One approach to user interface design is the use of prototypes. Prototypes are incomplete versions of the user interface for the software being developed. Using prototypes at the early stages of requirement gathering and analysis helps in clarifying the requirements with the client and forms the starting point for the user interface design and implementation. In this article we look at the prototyping approach to user interface development for Rich Internet Applications.
User interface prototypes are usually developed to look informal, but yet functional. The problem with developing a complete GUI for prototype is the fact that it gives the client the impression that large parts of the development is already done and leads them later to question why the development is taking such a long time when almost all of the application was done during the requirement gathering. A good article on this is the “Don’’t make the Demo look Done”, from Kathy Sierra’s blog.
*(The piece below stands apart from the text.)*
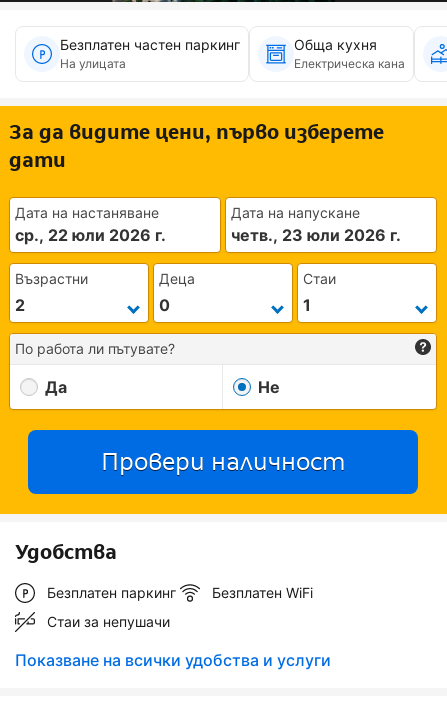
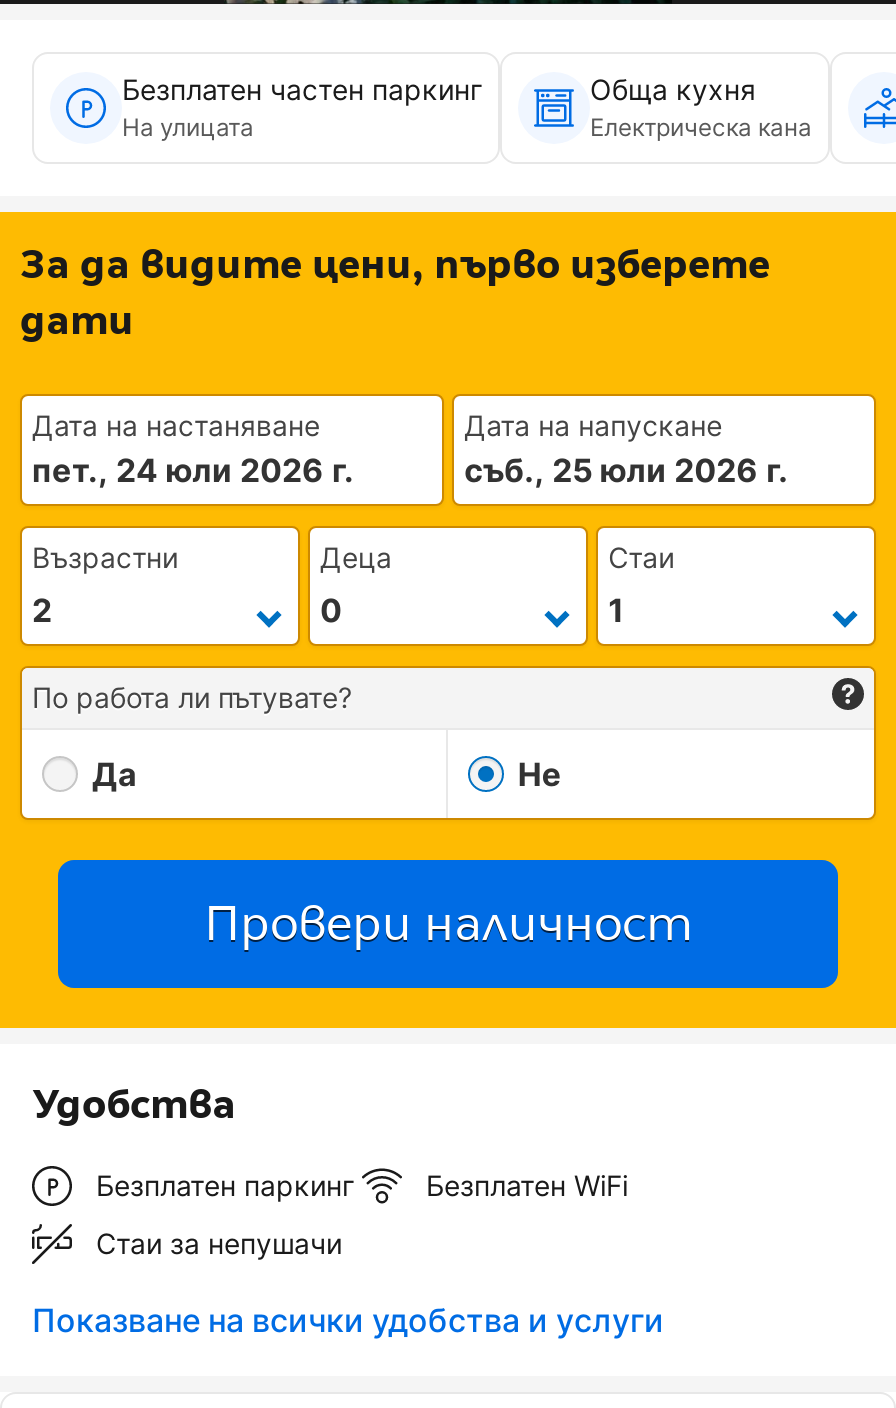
- ср., 22 юли 2026 г.
+ пет., 24 юли 2026 г.

- четв., 23 юли 2026 г.
+ съб., 25 юли 2026 г.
Below is an example of two user interfaces, one that looks almost done and the other one look extremely informal by using the Napkin look and feel for Java applications.

Figure 1. Prototype that looks almost done.
Figure 1. Prototype that looks almost done.
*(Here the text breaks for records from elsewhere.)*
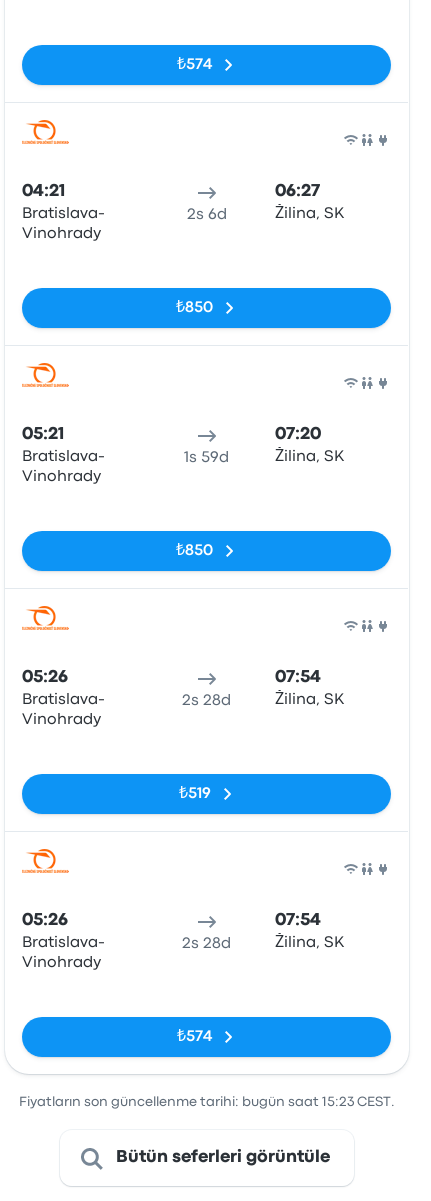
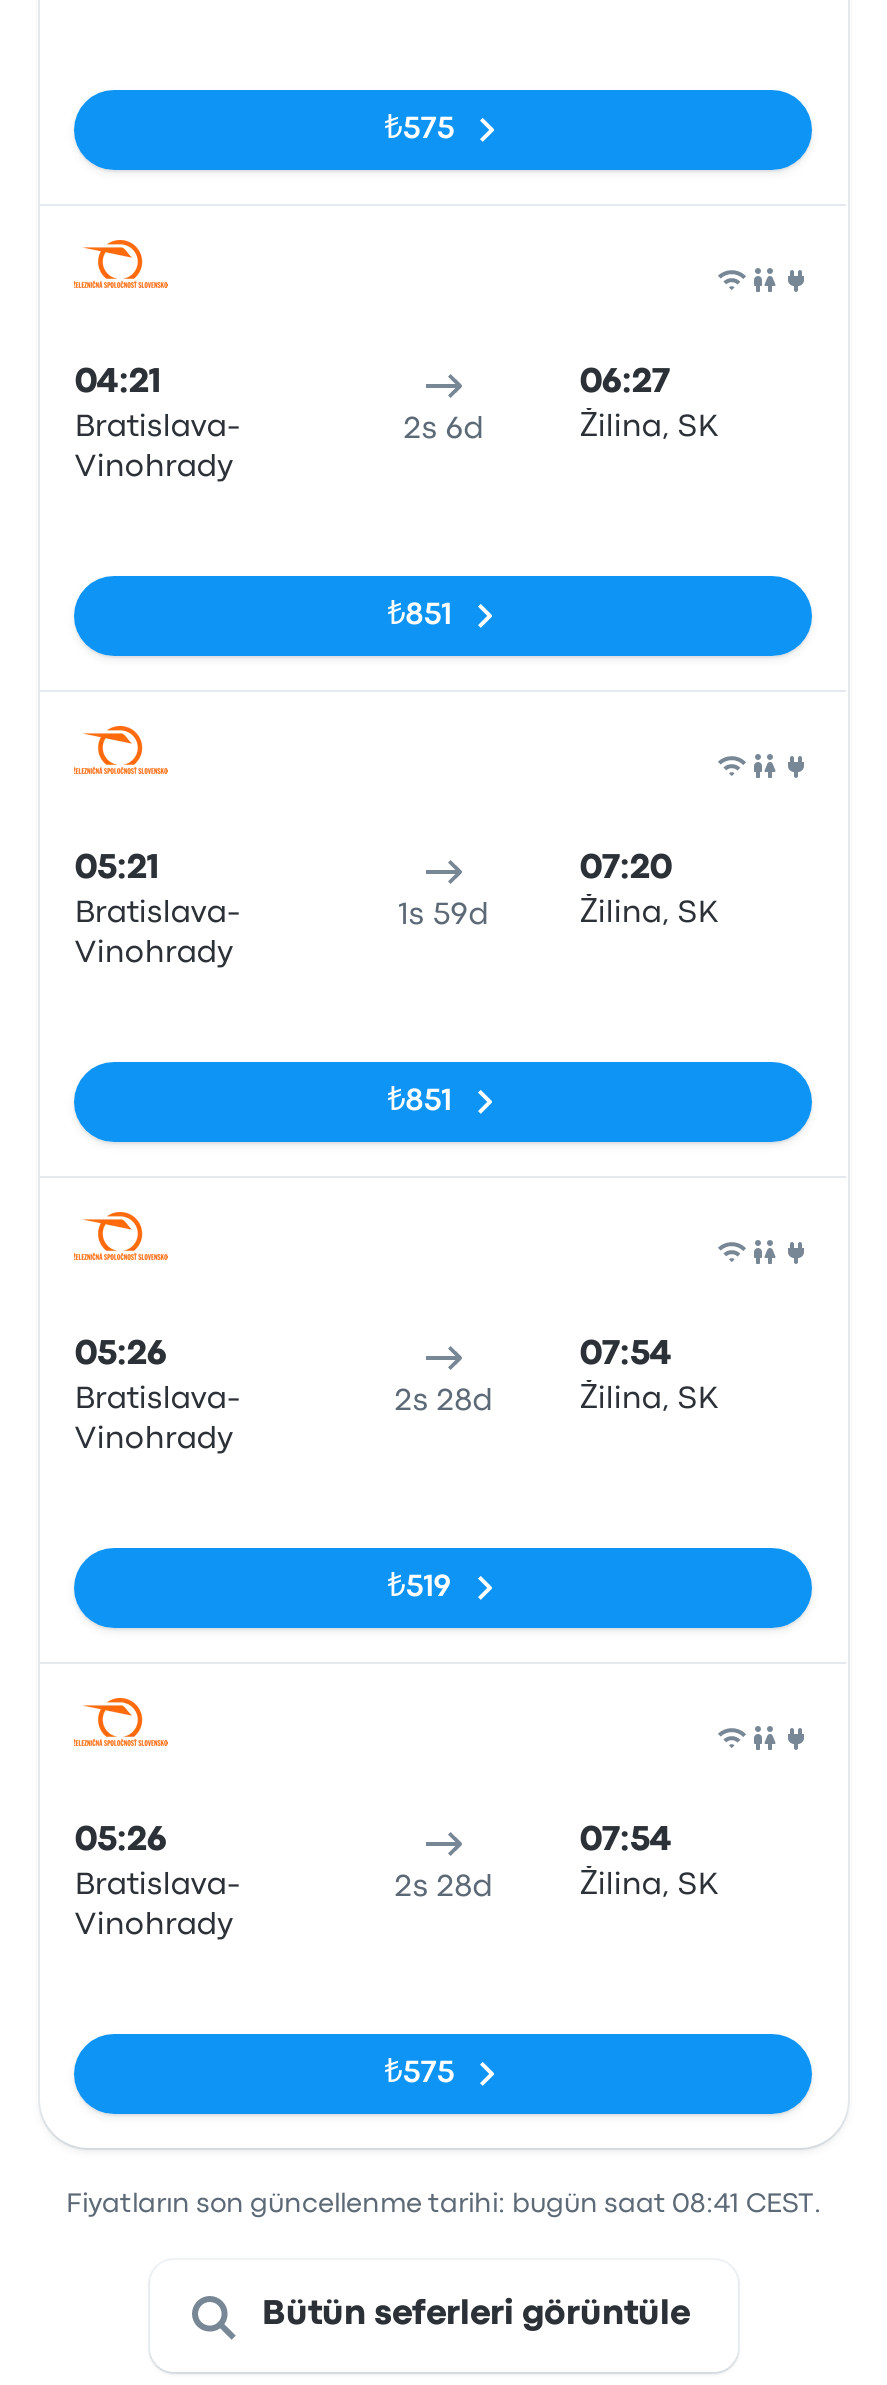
- ₺574
+ ₺575

- ₺850
+ ₺851

- ₺850
+ ₺851

- ₺574
+ ₺575

- Fiyatların son güncellenme tarihi: bugün saat 15:23 CEST.
+ Fiyatların son güncellenme tarihi: bugün saat 08:41 CEST.
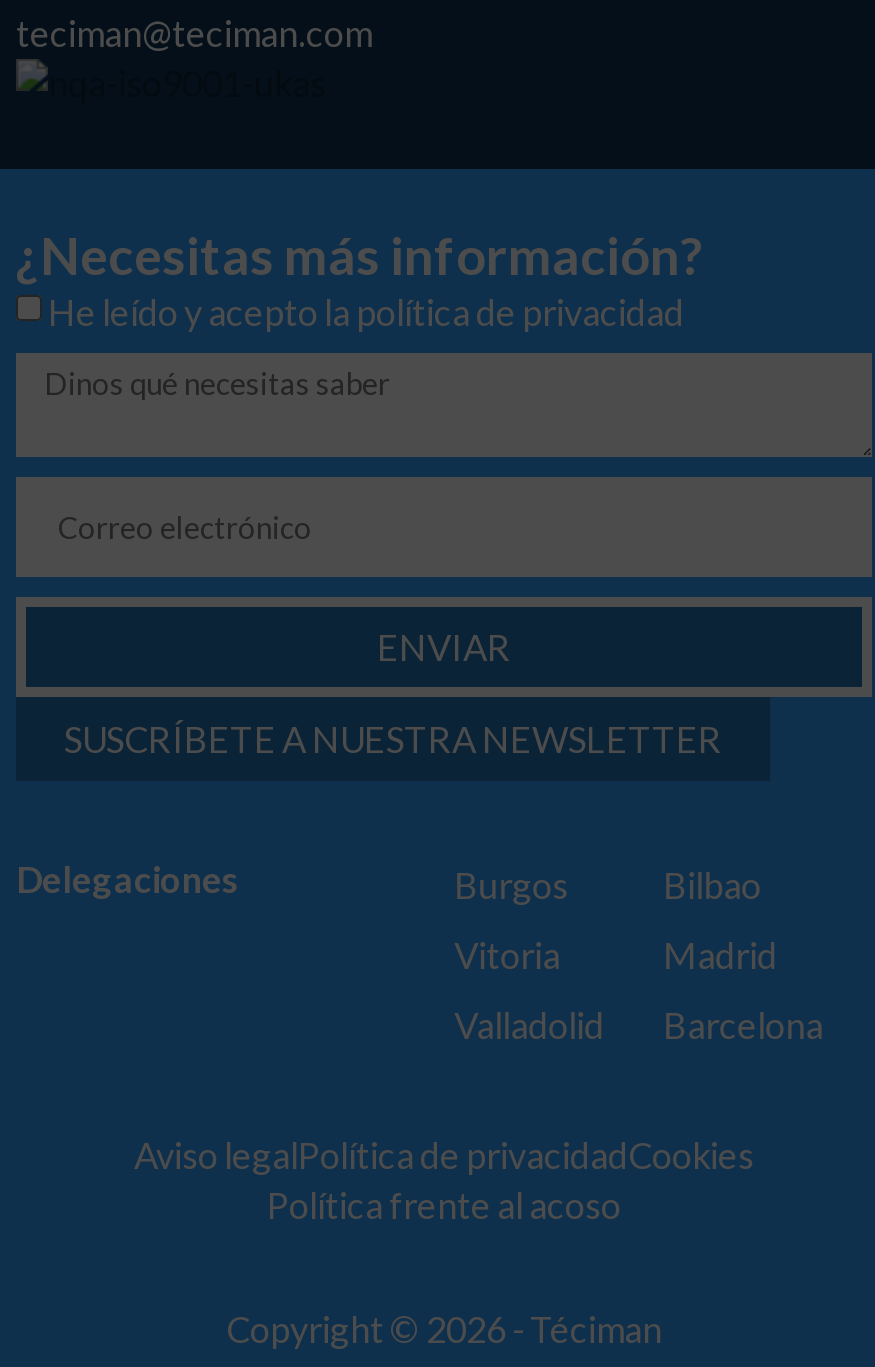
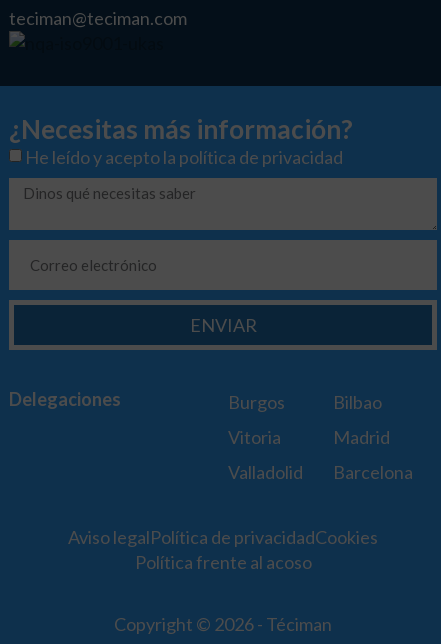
- SUSCRÍBETE A NUESTRA NEWSLETTER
Figure 2. Prototype that looks informal
Figure 2. Prototype that looks informal

An established approach to software design is the use of the USDP (Unified Software Development Process). The main focus of the USDP is on modelling the business requirements using standards such as UML. This approach reinforces the focus on business first then technology, enabling the business model to exist independent of any platform or technology. The prototype is usually developed during the preliminary system design stage, which aims at providing an analysis model.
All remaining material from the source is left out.